Meine sehr verehrten Damen und Herren, wir wussten es alle. Trotzdem: Mit dem Kopf durch die Wand. Das Ergebnis haben Sie jetzt. Mit dem Kopf durch die Wand und anschließend nicht nur eine blutige Nase, sondern auch eine Platzwunde an der Stirn. Das ist die größte finanzpolitische Fehlleistung, die ich in diesem Parlament erlebt habe, dem ich inzwischen auch schon ein paar Jahre angehöre.

(Beifall der CDU)

Herr Minister, es kommt ein zweiter Punkt hinzu, der mit Ihren Zahlen überhaupt nichts zu tun hat. Wissen Sie, Sie haben im Haushalt schon jetzt eine globale Minderausgabe von 67 Millionen Euro jährlich. Das ist beachtlich.

(Glocke des Präsidenten)

Herr Präsident, ich komme sofort zum Schluss.

Ich kann mich erinnern, wie manch einer von Euch sich den Bauch vor Lachen gehalten hat, als wir einmal eine globale Minderausgabe von 20 Millionen DM oder so vorgeschlagen haben. Diese 67 Millionen haben wir an globaler Minderausgabe. Jetzt kommen 130 Millionen Euro Bewirtschaftungsauflage hinzu.

Meine sehr verehrten Damen und Herren, das sind rund 200 Millionen Euro im Jahr, mal zwei – wir haben einen Doppelhaushalt – sind 400 Millionen Euro in beiden Jahren.
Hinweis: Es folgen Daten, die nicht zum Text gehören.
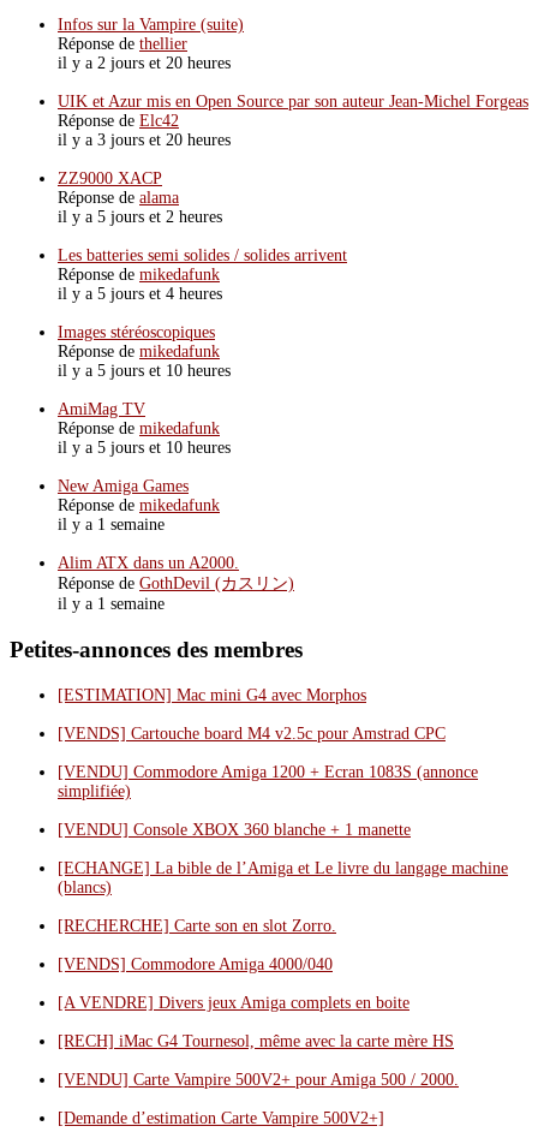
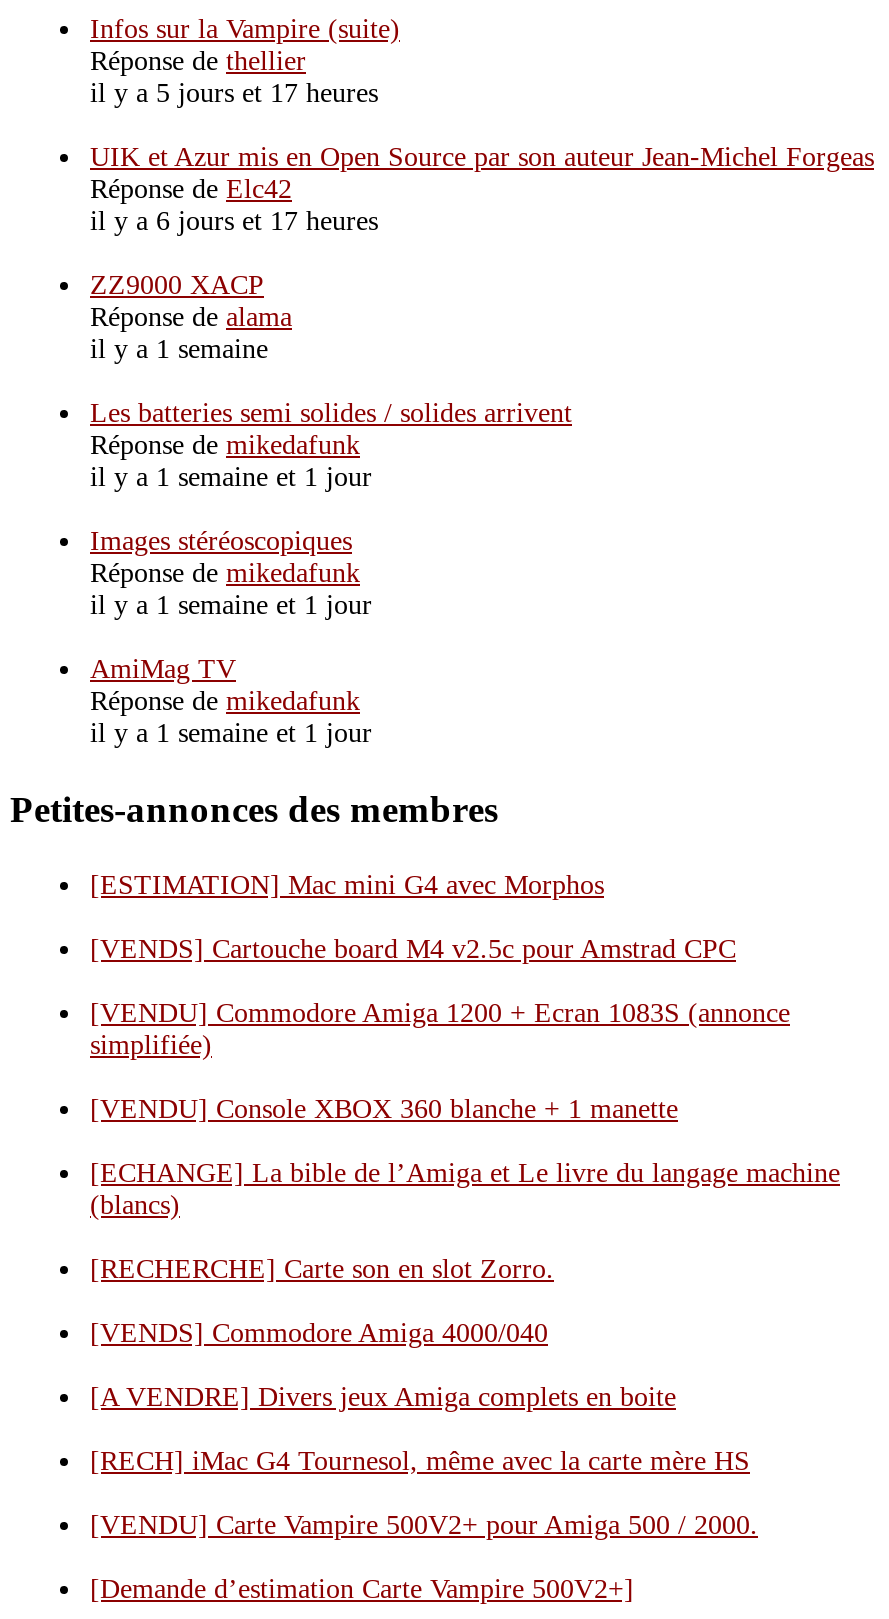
[58,54,231,72] il y a 2 jours et 20 heures -> [90,78,378,108] il y a 5 jours et 17 heures
[58,131,231,149] il y a 3 jours et 20 heures -> [90,206,378,236] il y a 6 jours et 17 heures
[58,208,222,226] il y a 5 jours et 2 heures -> [90,334,268,364] il y a 1 semaine
[58,285,222,303] il y a 5 jours et 4 heures -> [90,462,372,492] il y a 1 semaine et 1 jour
[58,362,231,380] il y a 5 jours et 10 heures -> [90,590,372,620] il y a 1 semaine et 1 jour
[58,439,294,613] il y a 5 jours et 10 heures | New Amiga Games | Réponse de mikedafunk | il y a 1 semaine | Alim ATX dans un A2000. | Réponse de GothDevil (カスリン) | il y a 1 semaine -> [90,718,372,748] il y a 1 semaine et 1 jour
Meine sehr verehrten Damen und Herren, das sind rund 800 Millionen DM, die erstens gespart werden müssen und die zweitens am Parlament vorbei gespart werden müssen.

(Zuruf von der SPD)

Herr Kollege.

Wer entscheidet denn, wo gespart wird? – Das ist doch eine Verhöhnung des Parlaments.

(Beifall der CDU)

Ich bin sofort am Ende. Meine Damen und Herren, am Ende bin ich noch nicht, aber ich muss aufhören.
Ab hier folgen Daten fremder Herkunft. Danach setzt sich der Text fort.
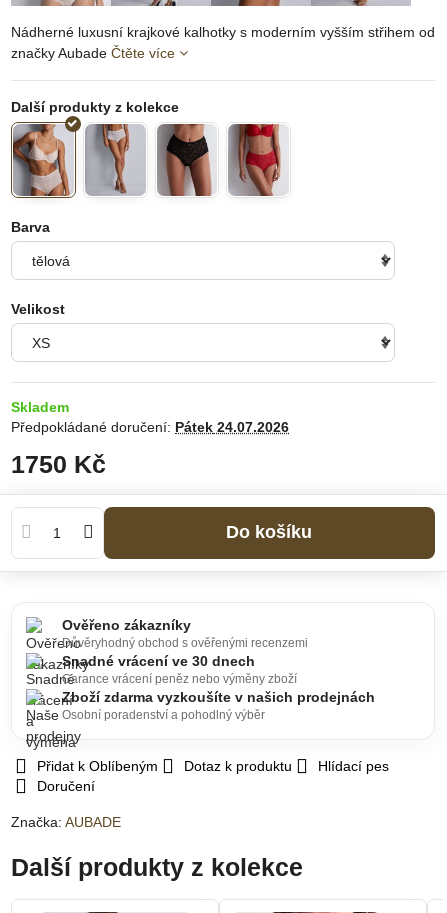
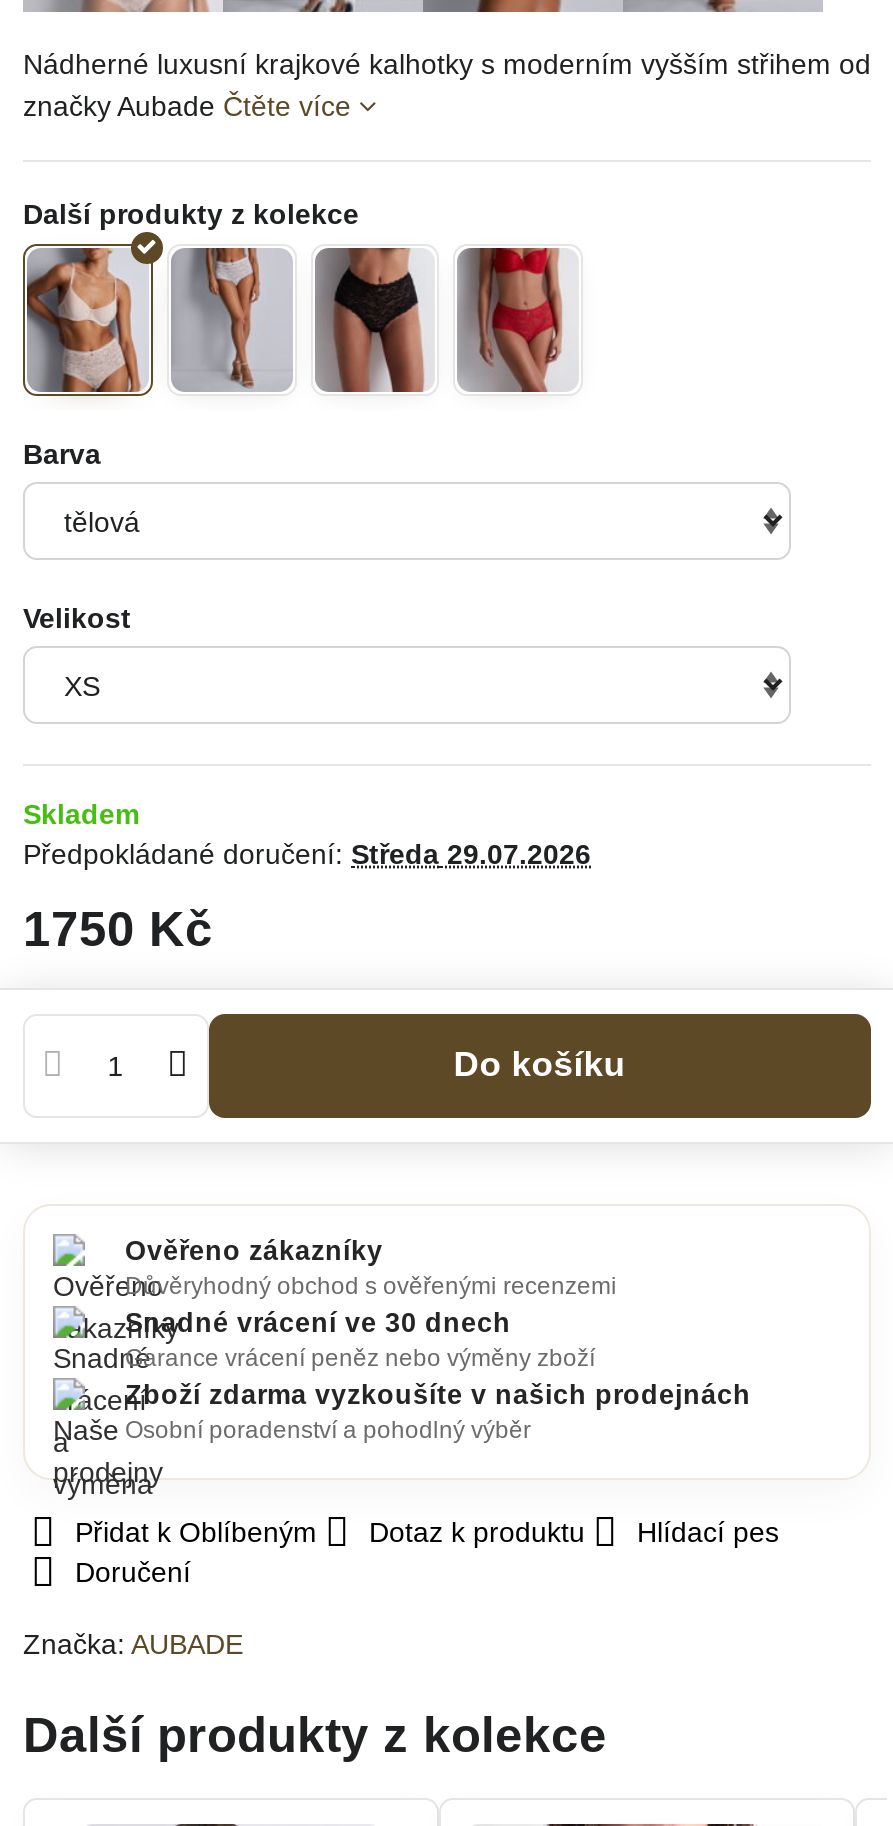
[11,419,289,435] Předpokládané doručení: Pátek 24.07.2026 -> [23,838,591,870] Předpokládané doručení: Středa 29.07.2026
Wenn ich das so sage, dann ist das keine diffamierende Äußerung. 800 Millionen DM am Parlament vorbei einzusparen. Wer entscheidet denn in Ihrem Ministerium? – Ein Beispiel aus dem Landwirtschaftsbereich haben wir in den letzten Tagen erfahren. Irgendwelche nicht unverantwortlich handelnde, aber dafür nicht legitimierte Beamten entscheiden, wo eingespart wird.